We are now delivering a national rollout of the Active at Home program and are working towards a shared consumer outcomes measurement system to begin 1 July 2019. In response to the Workforce Wellness Needs Assessment project research findings, we are developing an evidence-based training framework to support aged care providers in embedding a wellness approach in the delivery of client services.

We will continue to provide leadership in the sector through our facilitation of sector-wide aged care forums to share knowledge and experience, strengthening clinical governance among service providers, improving our internal and external communications and planning Centre-based Respite consultation with providers and consumers.

Who is Brisbane North PHN and how does it fit within the consortium?

Brisbane North PHN plays a vital role in managing healthcare and support programs in the community and supporting health care professionals to deliver positive health outcomes.
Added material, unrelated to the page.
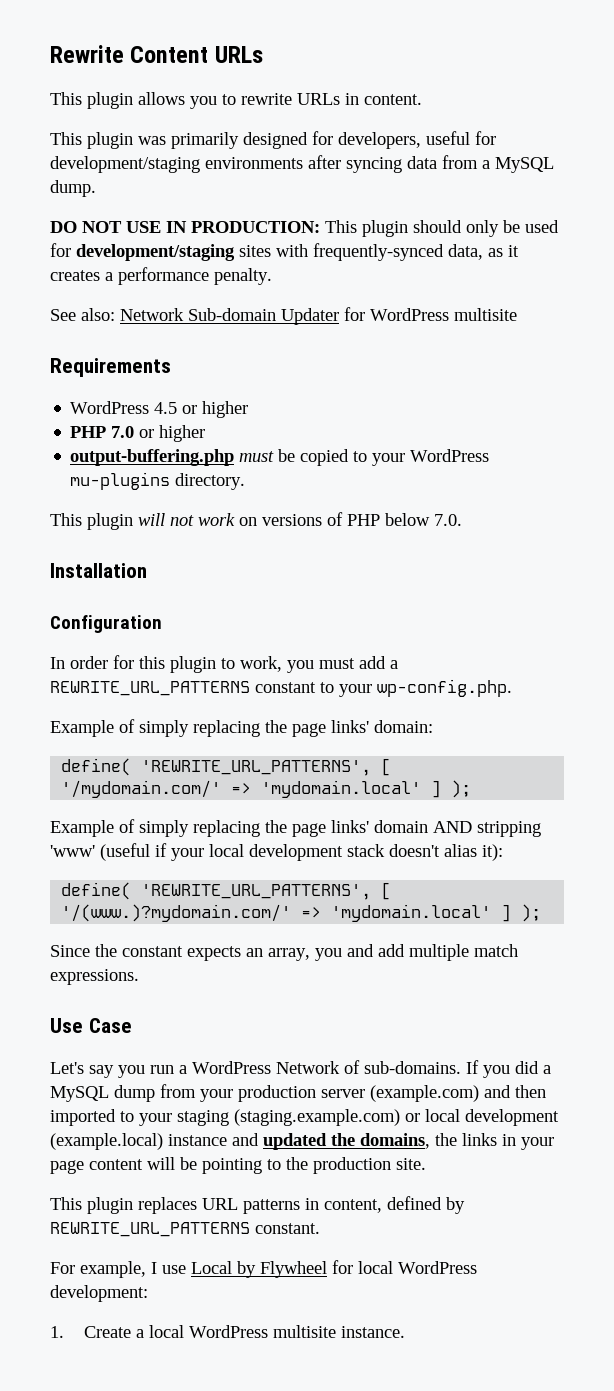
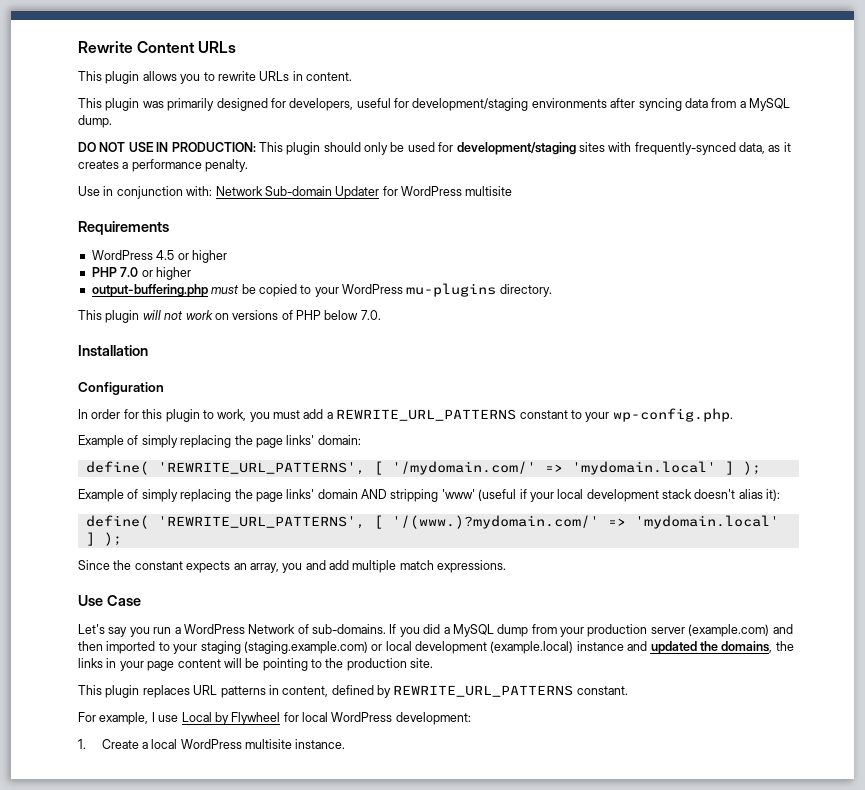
[50,308,115,321] See also: -> [78,186,213,199] Use in conjunction with:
The Australian Government established 31 PHNs across Australia in 2015 to improve patient care and to make health care in Australia more efficient and effective.

The PHN created the healthy@home consortium, based on a Collective Impact framework, by bringing together leading organisations with a common agenda to improve aged care delivery and client outcomes. The PHN leads the consortium as part of the broader strategic work it undertakes to improve coordination of care within the region.

How does Brisbane North PHN differ from other PHNs?

Brisbane North PHN supports clinicians and communities in Brisbane’s northern suburbs, Moreton Bay Regional Council and parts of Somerset Regional Council. It covers approximately 4,100 km2 of urban, regional and rural areas, with a population of over one million.

All PHNs conduct health needs assessments of the communities in their region. These assessments help identify groups of people who need more resources, programs and services. The information helps PHNs to tailor health services to meet their community’s particular needs. The health priorities identified through Brisbane North PHN’s health needs assessment and relevant to healthy@home include:

  • coordinated care for older people
  • culturally responsive services to enhance the health and wellbeing of Aboriginal and Torres Strait Islander peoples
  • better support for those with chronic and complex conditions across the care continuum, and
  • improved access to health and community care in Moreton Bay North.